Belgian Prime Minister Charles Michel raised the national alert level to three from two on a four-point scale. “We are not aware of any specific or concrete threats, however, in the situation we can consider it is useful to raise the level of prudence and vigilance,” he told Reuters.

With half a million Muslims, mostly of French-speaking North African descent, among its 11 million people, Belgium has seen similar discontent to that in France among young, unemployed children of immigrants in blighted, post-industrial towns like Verviers, once a major centre for wool and other textile mills.

A young Frenchman of Algerian origin is facing trial in Belgium, accused of shooting dead four people at the Jewish Museum in the capital Brussels last May.

Per head of population, more Belgians have taken part in the fighting in Syria than any other European state. The Belgian government believes about 100 of its nationals have come back with combat experience. A further 40 may have been killed and about 170 are still in the ranks of fighters in Syria and Iraq.

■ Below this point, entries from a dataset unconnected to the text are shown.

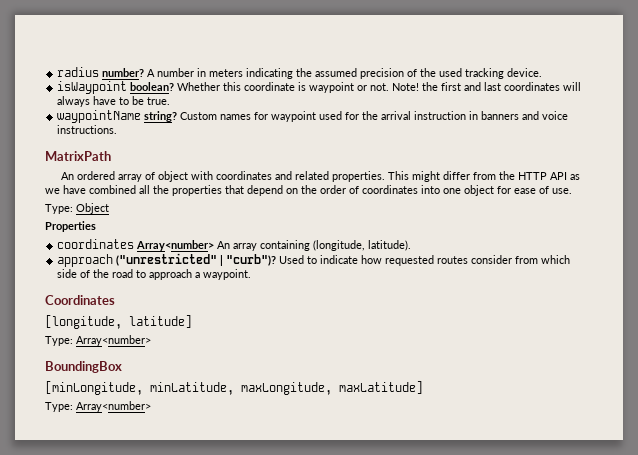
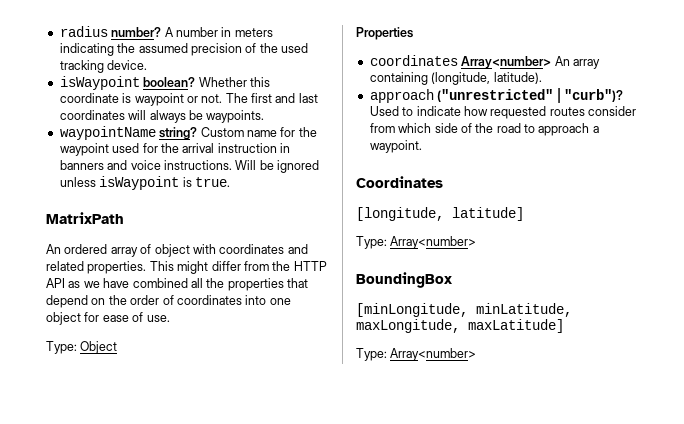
[392,82,439,91] Note! the -> [225,93,248,103] The
[93,96,171,105] have to be true. -> [188,110,265,123] be waypoints.
[220,112,269,120] names for -> [246,127,317,137] name for the
(118, 129) none -> [235,160,319,173] [59,176,230,190] Will be ignored unless isWaypoint is true.

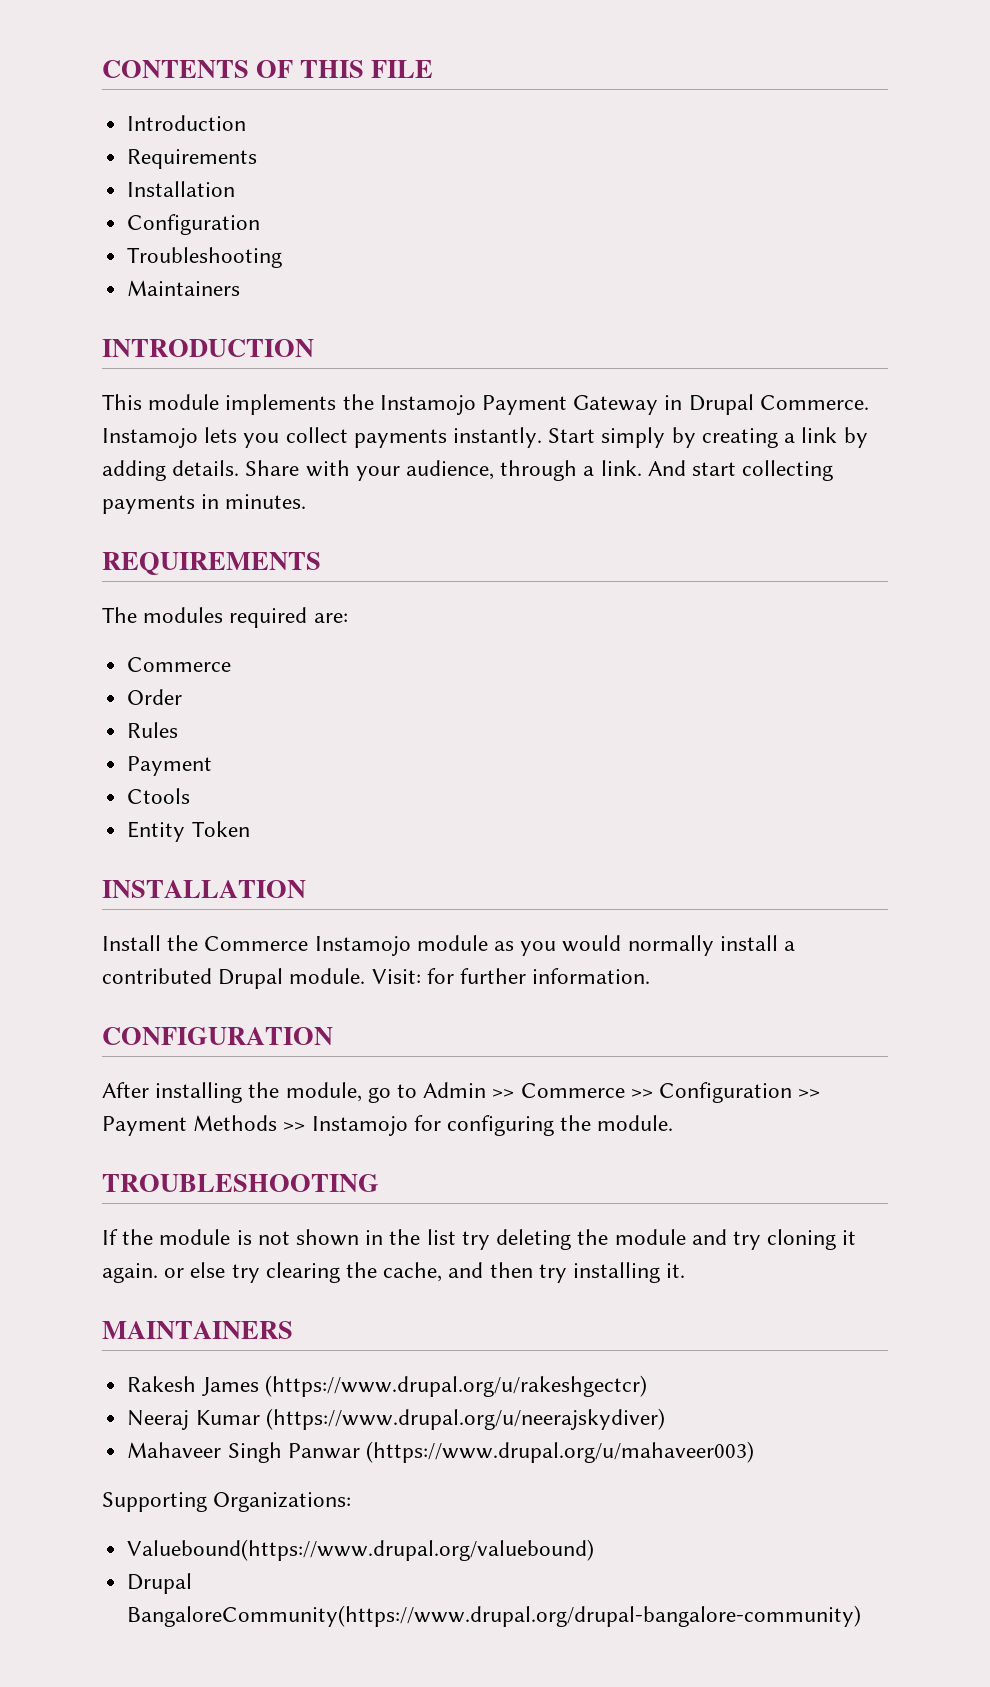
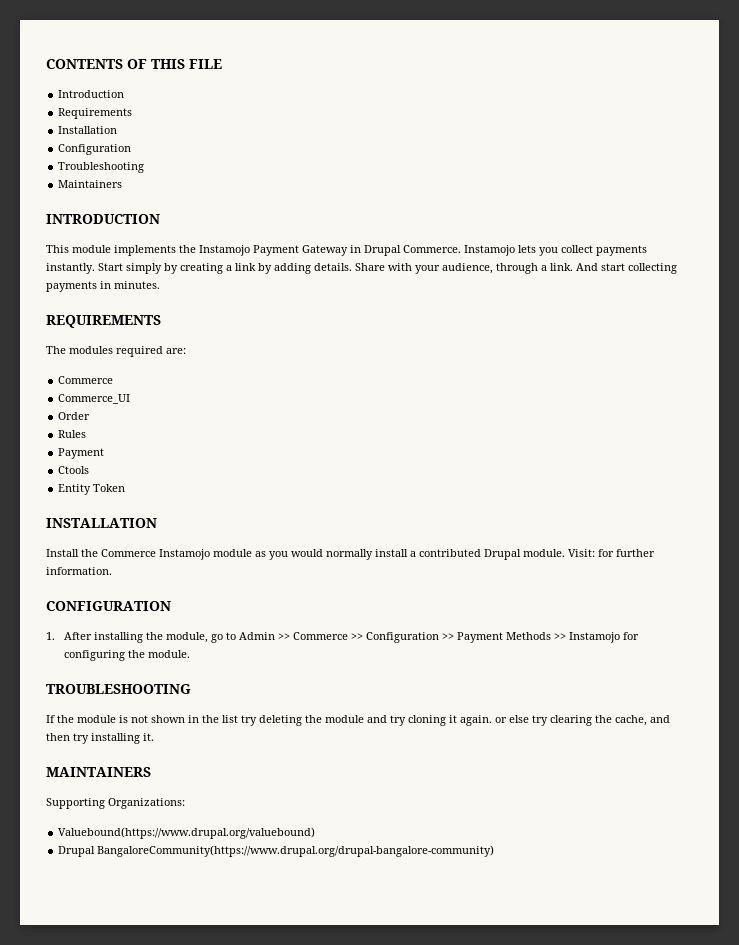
(232, 664) none -> [58,394,131,404] // Commerce_UI
(333, 1036) none -> [46,632,55,640] 1.
[127,1375,647,1397] [127,1408,665,1430] [127,1441,754,1463] // Rakesh James (https://www.drupal.org/u/rakeshgectcr) // Neeraj Kumar (https://www.drupal.org/u/neerajskydiver) // Mahaveer Singh Panwar (https://www.drupal.org/u/mahaveer003) -> (151, 772) none

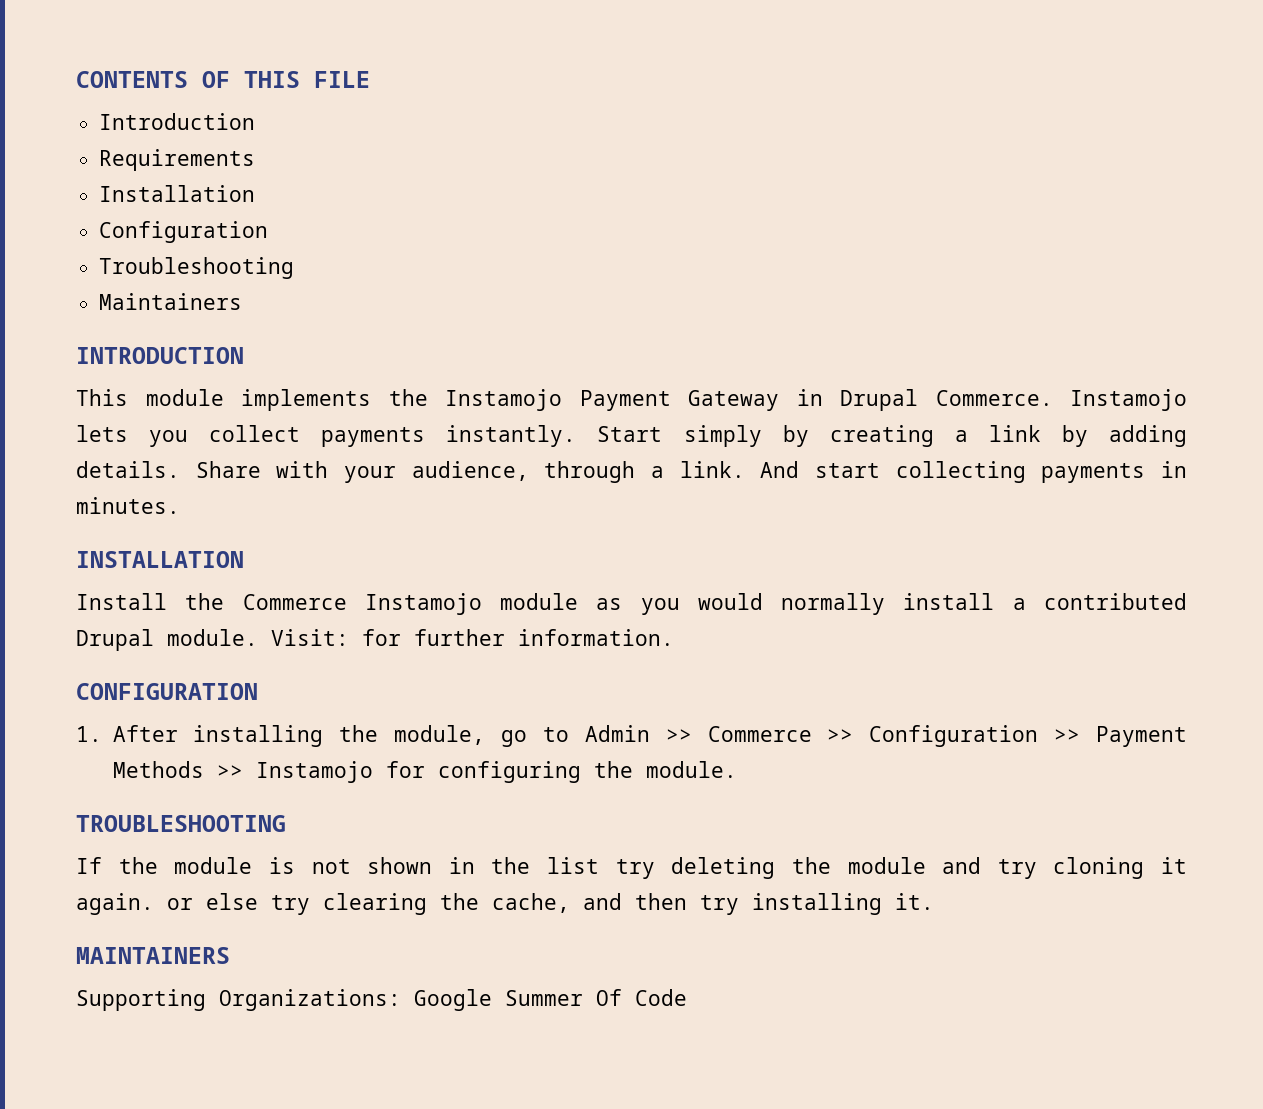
[46,315,161,328] [46,346,186,357] [58,376,114,384] [58,394,131,404] [58,412,91,420] [58,430,87,438] [58,448,105,459] [58,466,90,474] [58,484,126,495] // REQUIREMENTS // The modules required are: // Commerce // Commerce_UI // Order // Rules // Payment // Ctools // Entity Token -> (180, 505) none
[58,827,316,839] [58,845,495,857] // Valuebound(https://www.drupal.org/valuebound) // Drupal BangaloreCommunity(https://www.drupal.org/drupal-bangalore-community) -> [414,989,687,1011] Google Summer Of Code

Public television RTBF showed video from Verviers of a building at night lit up by flames, with the sound of shots being fired. Late into the evening, police commandos were controlling some streets and checking other sites. Crime scene investigators were at work.

Emrick Bertholet was outside a pharmacy shortly before 6:00 pm (5:00 pm GMT) when police vehicles roared up and armed commandos leapt out: “They shouted ‘Let’s go,’ they ran off and everything happened really quickly,” he told Reuters.

“I heard the sound of grenades, bursts of gunfire . . . I’m a bit shocked, a bit afraid, surprised it could happen here.”

Belgium has taken a lead in EU efforts to counter the threat perceived from the return of “foreign fighters” from Syria. It is also part of the US-led coalition fighting the Islamic State of Iraq and Syria (ISIS). Six Belgian F-16s have taken part in bombing Syria and Iraq.

A court in Antwerp is due to deliver its verdict on 46 people accused of recruiting young men to join jihadists or of becoming jihadists in Syria, Belgium’s largest Islamist militant trial to date. The court was to have given its verdict this week, but it was delayed for a month after the Paris violence.

In Germany, police arrested a suspected supporter of ISIS who had recently been in Syria, prosecutors said on Thursday.